La fine del ‘900

Nella stanza dove lavoro, sulla parete che ho davanti quando cerco di farlo, sono appese le immagini sacre dei miei penati, le mie divinità domestiche. Accanto al ritratto dell’Anita, la matriarca che mi ha cresciuto, c’è una vecchia, ormai antica, fotografia di gruppo; sono una cinquantina di uomini, giovani uomini perlopiù, facce nere, pantaloni di tela grigiastri, camice e giacchette stazzonate. Posano sotto un carroponte, il primo carroponte entrato in servizio nel porto di Genova, è il 1904. Guardano eretti, teste alte, figure protese in avanti, non sembra che abbiano davanti un fotografo con la sua camera, ma il ‘900 tutto quanto, e l’avvenire dell’universo intero. Sono i carbuné, sono la Pietro Chiesa, l’età del del carbone, la civiltà del lavoro che riscatta, l’orgoglio degli uomini liberi, uomini in compagna, il progresso dell’umanità.

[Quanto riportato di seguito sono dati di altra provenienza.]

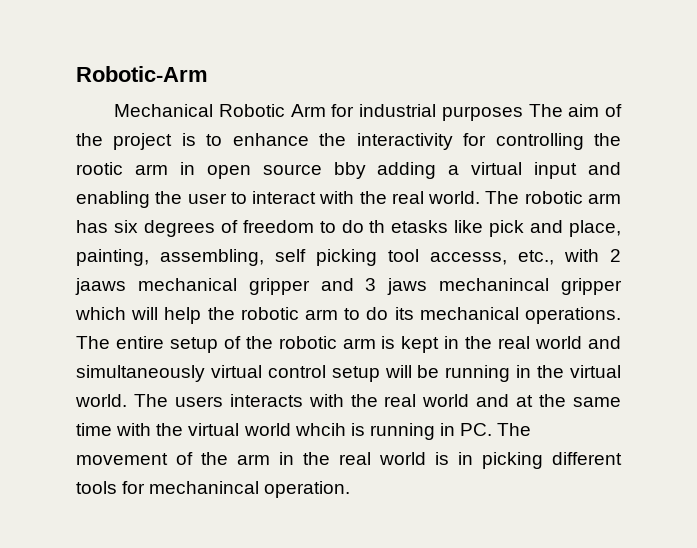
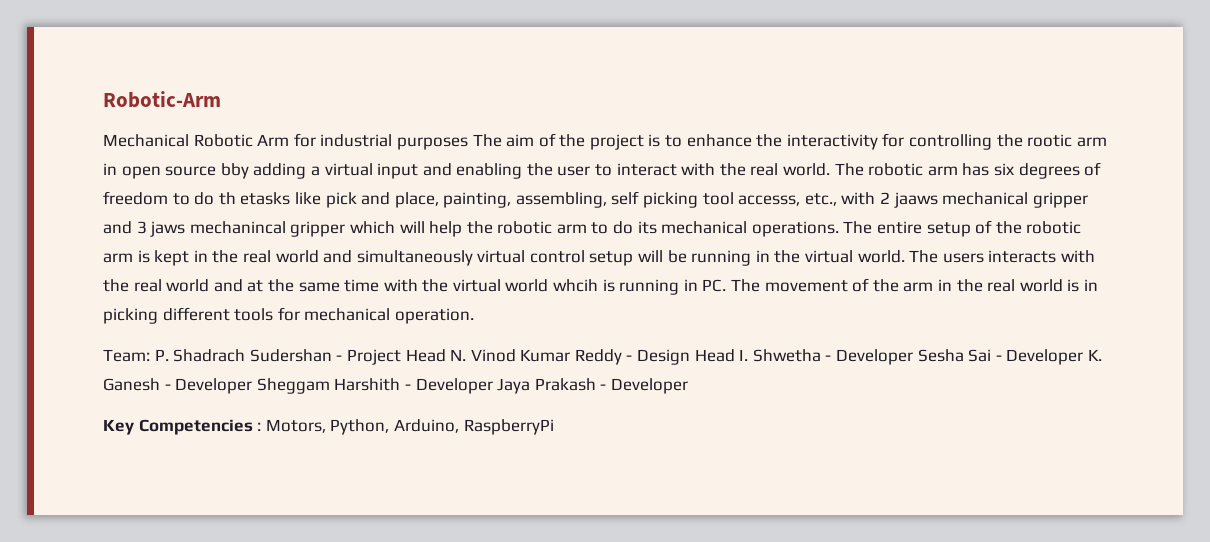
[149,481,260,494] mechanincal -> [304,308,391,321] mechanical
(351, 489) none -> [103,349,1102,365] [103,378,688,394] [103,419,554,435] // Team: P. Shadrach Sudershan - Project Head N. Vinod Kumar Reddy - Design Head I. Shwetha - Developer Sesha Sai - Developer K. Ganesh - Developer Sheggam Harshith - Developer Jaya Prakash - Developer // Key Competencies : Motors, Python, Arduino, RaspberryPi

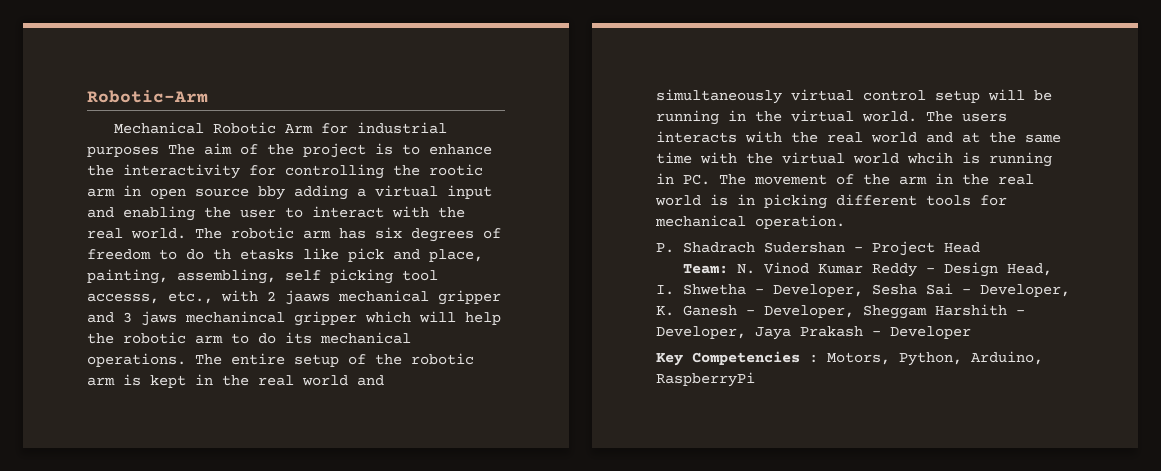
[103,349,150,362] Team: -> (845, 222) none
(446, 355) none -> [683,264,729,274] // Team:
[694,349,735,362] Head -> [1007,263,1053,276] Head,
[836,349,914,365] Developer -> [773,284,863,297] Developer,
[1006,349,1084,365] Developer -> [980,284,1070,297] Developer,
[175,378,253,394] Developer -> [764,305,854,318] Developer,
[415,378,493,394] Developer -> [656,326,746,339] Developer,

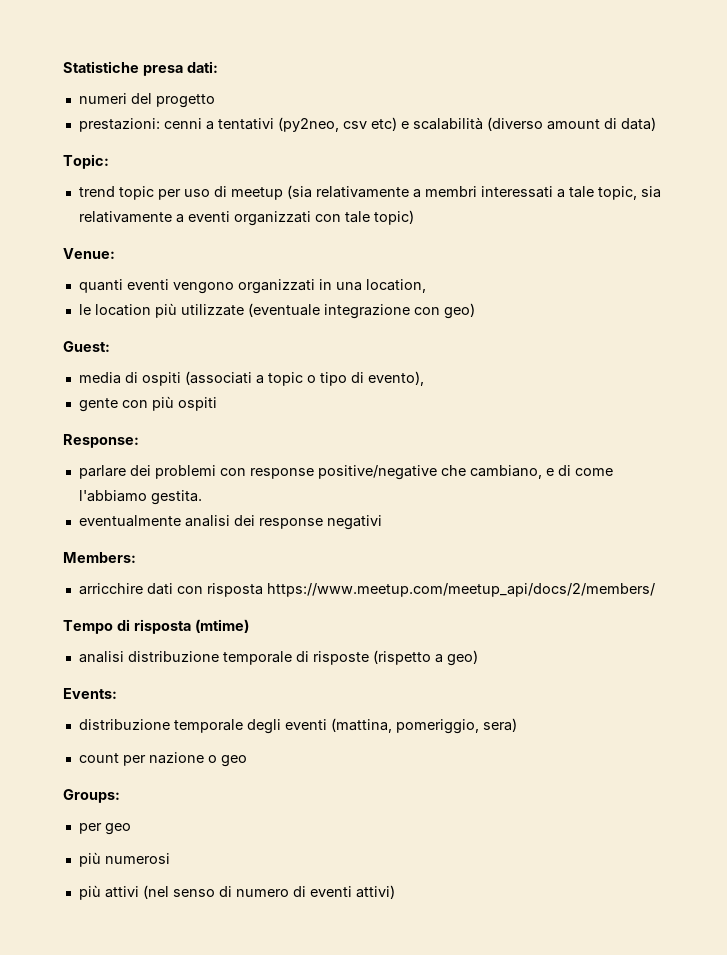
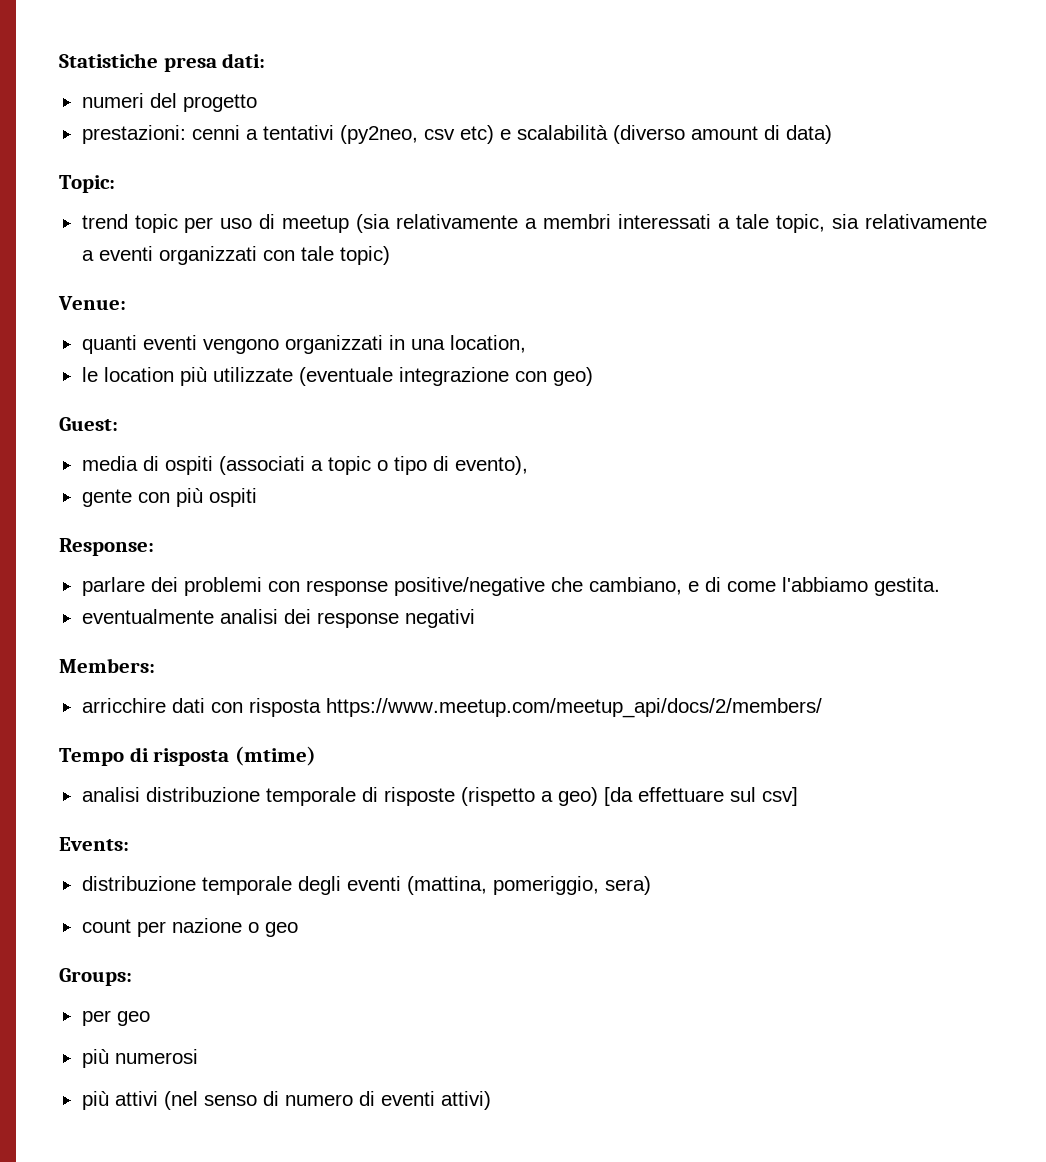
(478, 658) none -> [603,787,798,806] [da effettuare sul csv]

Quell’anno sono in 4000, hanno una cucina che dà da mangiare a tutti quanti, ho visto le caldaie della minestra, ci si può annegare dentro, quando a settembre di quell’anno aderiranno al primo sciopero generale mai proclamato in Europa, a quella cucina si sfameranno i lavoratori di tutta Genova. I carbuné, i signori della fatica, i principi ballerini. Danzavano sulle assi flessibili delle passerelle perché l’abbrivio della loro danza non li faceva schiattare sotto il quintale di carbone che portavano sulle spalle; in porto non c’era lavoro di maggiore fatica, non c’era modo migliore di farlo che non fosse il loro, la regalità della classe operaia. In quella fotografia nel mezzo del gruppo c’è un uomo che porta gli occhiali, sono sbaffati di fuliggine; lusso singolare, non serve vederci molto per fare il carbuné, serve di più un corpo che sa sentire e capire la materia e il suo peso. Mi piacerebbe essere stato quell’uomo, avere la sua grazia, la sua forza, lavorare dodici ore e avere voglia di mettermi a leggere. Ora sta per arrivare l’ultima nave, poi in tutto il porto non ci sarà più un pezzo di carbone né un carbuné, mai più. È finito il ‘900 e anche un po’ in ritardo. Sarebbe bello che non fosse finito il tempo del lavoro degli uomini liberi, della danza dei camalli ballerini.